Another pattern that can be used is to specify that only the display data should be saved, and not the original object. This is achieved by setting the encoder to be display.

# record an image without the original input object
sb.glue("sharable_png",
  IPython.display.Image(filename="sharable.png"),
  encoder='display'
)

Finally the media types that are generated can be controlled by passing a list, tuple, or dict object as the display argument.

sb.glue("media_as_text_only",
  media_obj,
  encoder='display',
  display=('text/plain',) # This passes [text/plain] to format_display_data's include argument
)

sb.glue("media_without_text",
  media_obj,
  encoder='display',
  display={'exclude': 'text/plain'} # forward to format_display_data's kwargs
)

Like data scraps, these can be retrieved at a later time be accessing the scrap's display attribute. Though usually one will just use Notebook's reglue method (described below).
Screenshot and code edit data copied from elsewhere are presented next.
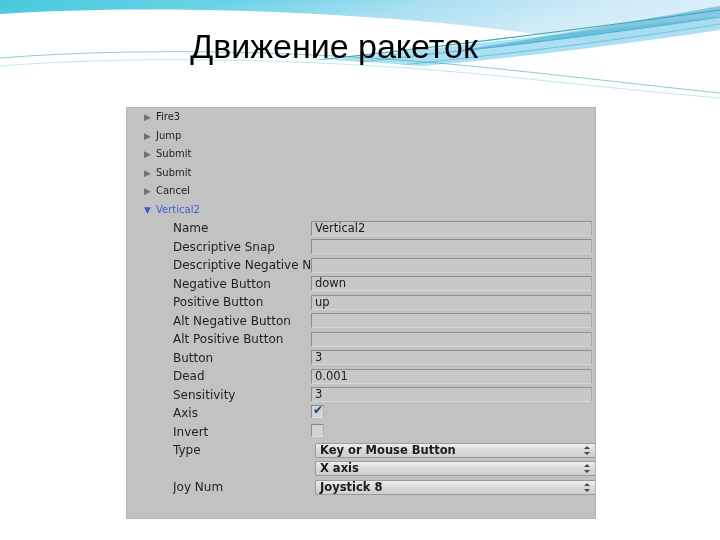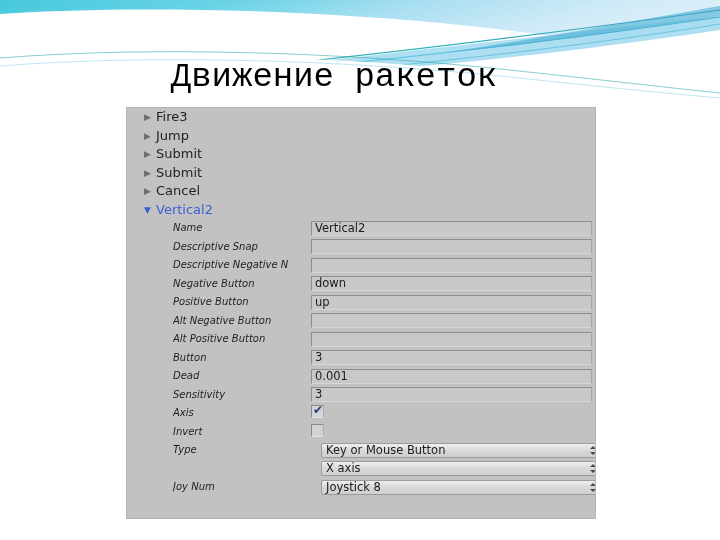--- a/index.html
+++ b/index.html
@@ -29,10 +29,10 @@
   #slide-title {
     position: absolute;
     left: 0;
-    top: 57px;
+    top: 26px;
     width: 668px;
     text-align: center;
-    font-family: Liberation Mono, monospace;
+    font-family: Liberation Sans, sans-serif;
     font-size: 34px;
     font-weight: 400;
     color: #000000;

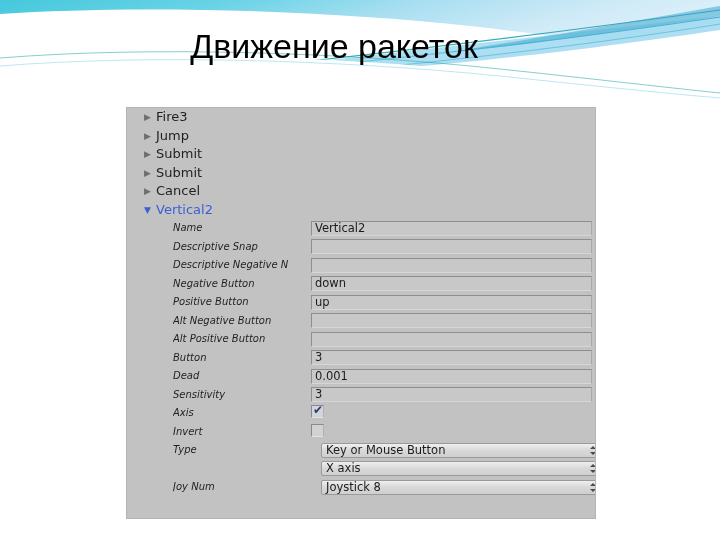--- a/index.html
+++ b/index.html
@@ -79,7 +79,7 @@
   .tree-label {
     display: inline-block;
     padding-left: 12px;
-    font-size: 13px;
+    font-size: 10px;
     color: #1f1f1f;
   }
   .tree-row.expanded .tree-arrow { color: #3b5fd4; }

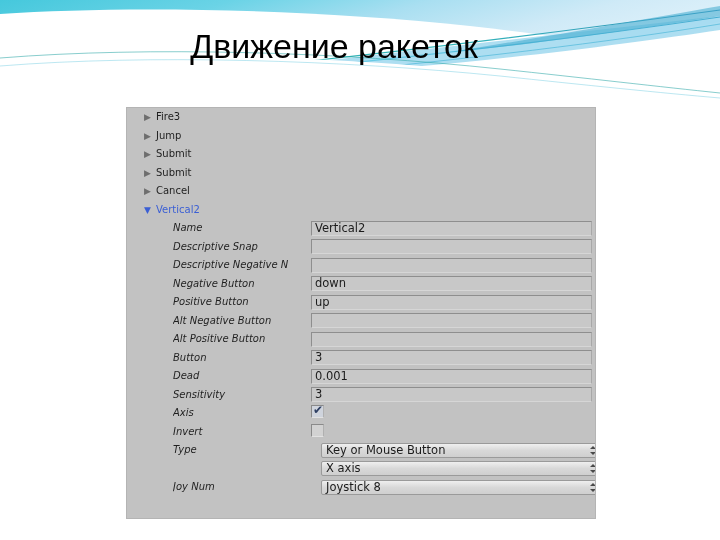--- a/index.html
+++ b/index.html
@@ -97,11 +97,10 @@
     width: 138px;
     height: 18.5px;
     line-height: 18.5px;
-    font-size: 10px;
+    font-size: 12px;
     color: #1f1f1f;
     white-space: nowrap;
     overflow: hidden;
-    font-style: italic;
   }
   .prop-field {
     position: absolute;

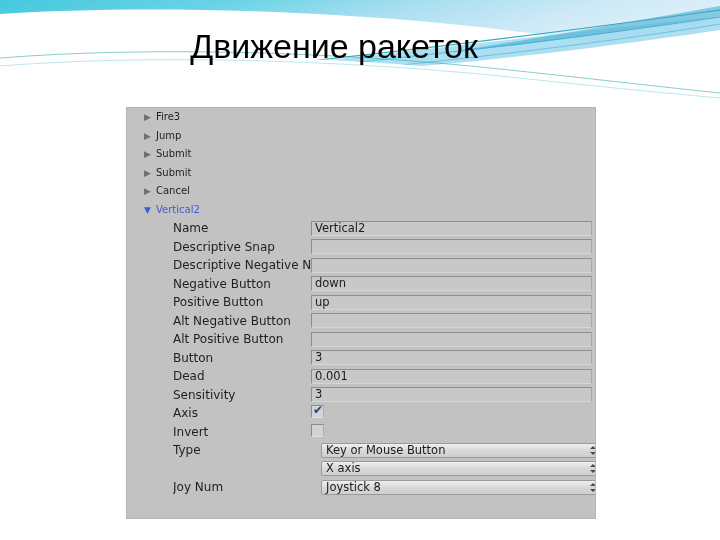--- a/index.html
+++ b/index.html
@@ -150,7 +150,7 @@
   
   .prop-dropdown {
     position: absolute;
-    left: 194px;
+    left: 188px;
     top: 1.5px;
     width: 281px;
     height: 15px;
@@ -164,6 +164,7 @@
     padding-left: 4px;
     white-space: nowrap;
     overflow: hidden;
+    font-weight: bold;
   }
   .dd-arrows {
     position: absolute;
read_notebook reads one notebook

Reads a Notebook object loaded from the location specified at path. You've already seen how this function is used in the above api call examples, but essentially this provides a thin wrapper over an nbformat's NotebookNode with the ability to extract scrapbook scraps.

nb = sb.read_notebook('notebook.ipynb')

This Notebook object adheres to the nbformat's json schema, allowing for access to its required fields.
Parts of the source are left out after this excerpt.